### What is being asked
Go through the material under this sentence. Return every line holding "none".

####

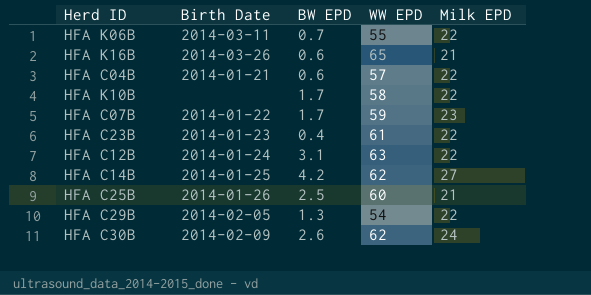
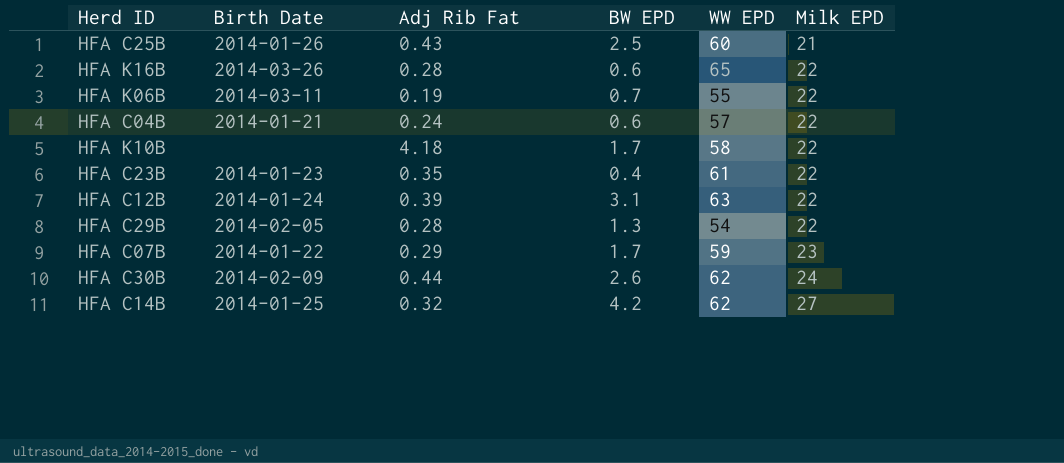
row order: none -> Milk EPD ascending
column Adj Rib Fat | position: none -> 3
HFA K16B | Milk EPD: 21 -> 22

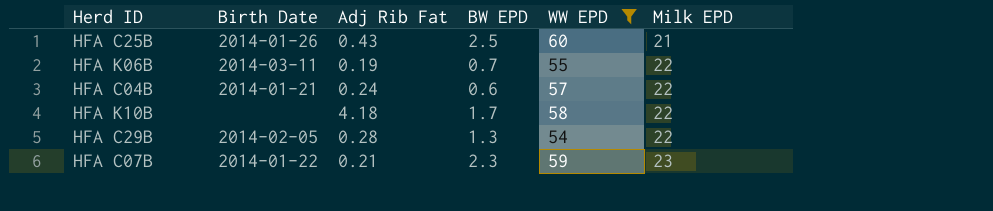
filter: none -> WW EPD <= 60
HFA C07B | Adj Rib Fat: 0.29 -> 0.21
HFA C07B | BW EPD: 1.7 -> 2.3

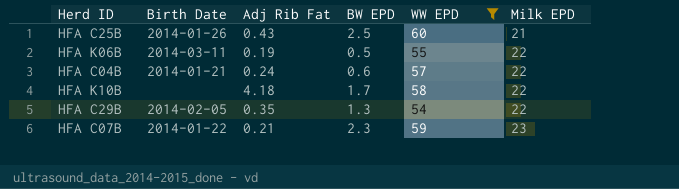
HFA K06B | BW EPD: 0.7 -> 0.5
HFA C29B | Adj Rib Fat: 0.28 -> 0.35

####

### Response to this task
row order: none -> Milk EPD ascending
column Adj Rib Fat | position: none -> 3
filter: none -> WW EPD <= 60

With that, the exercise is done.